### [Assignment]
Nothing but the lines from the one containing "controller = input_state->game_controller(0);" to the end of the data should be returned, each exactly as written.

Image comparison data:
--------------------------------------------------

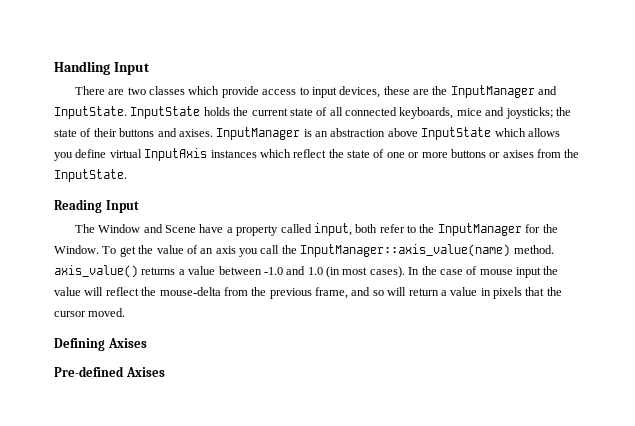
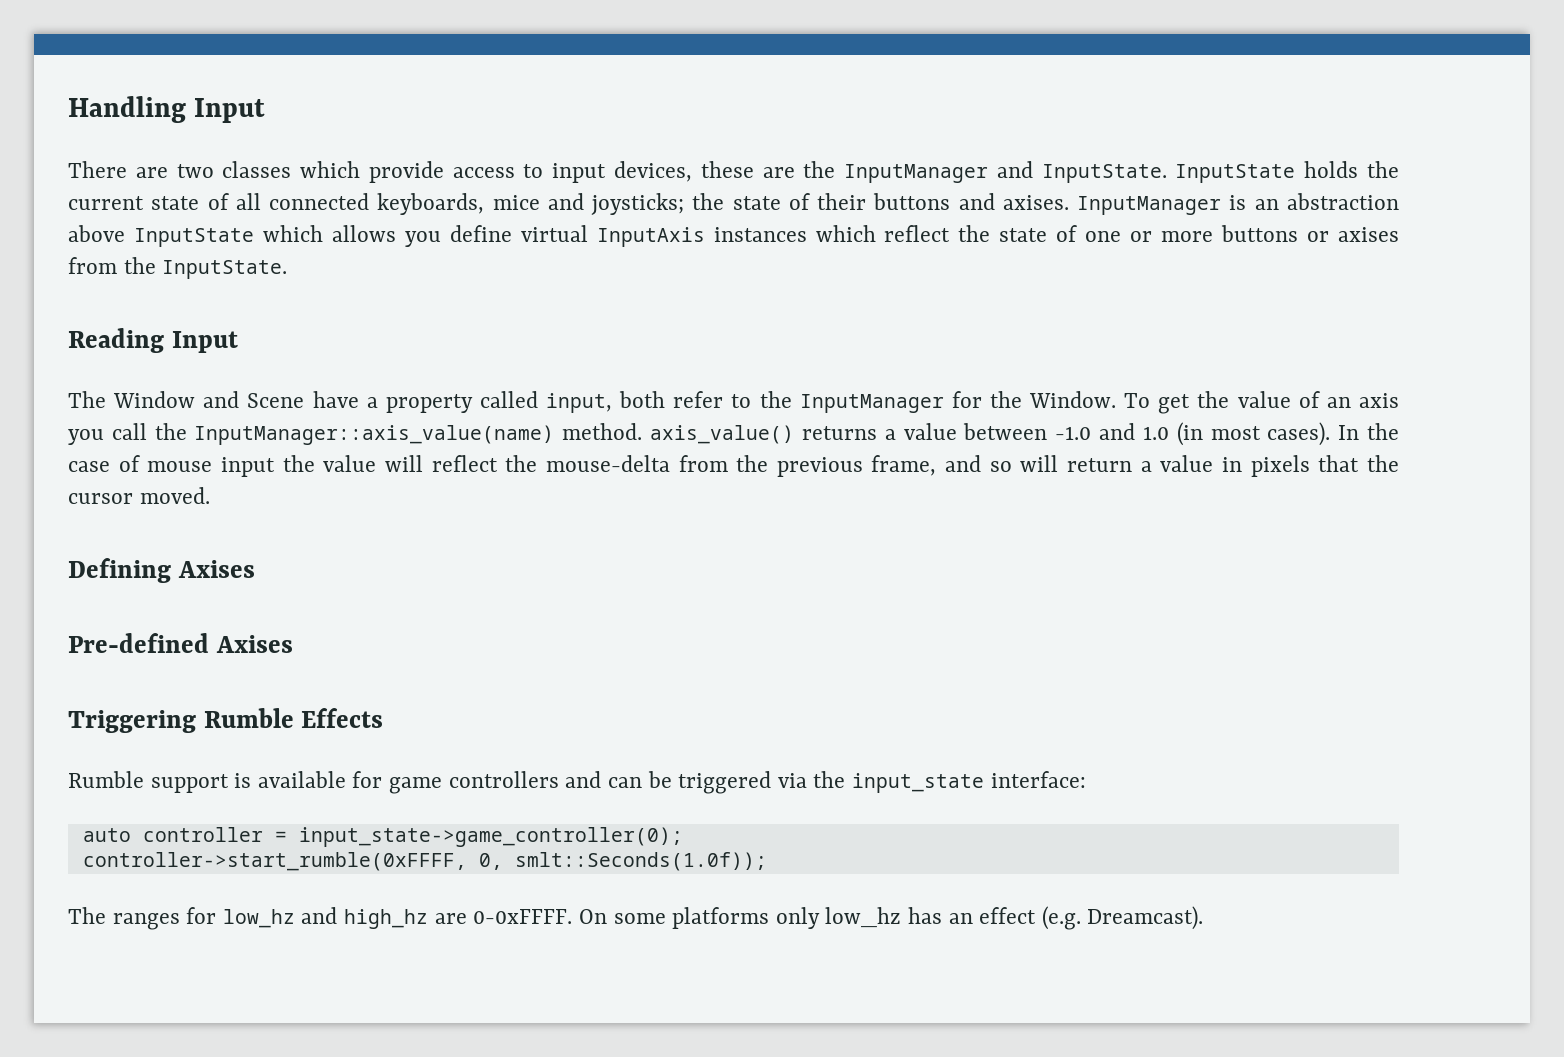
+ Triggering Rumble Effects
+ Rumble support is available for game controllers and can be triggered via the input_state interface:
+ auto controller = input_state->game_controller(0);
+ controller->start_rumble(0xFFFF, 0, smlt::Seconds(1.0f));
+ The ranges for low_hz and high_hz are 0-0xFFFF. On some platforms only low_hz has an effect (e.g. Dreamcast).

--------------------------------------------------

### [Finished exercise]
+ auto controller = input_state->game_controller(0);
+ controller->start_rumble(0xFFFF, 0, smlt::Seconds(1.0f));
+ The ranges for low_hz and high_hz are 0-0xFFFF. On some platforms only low_hz has an effect (e.g. Dreamcast).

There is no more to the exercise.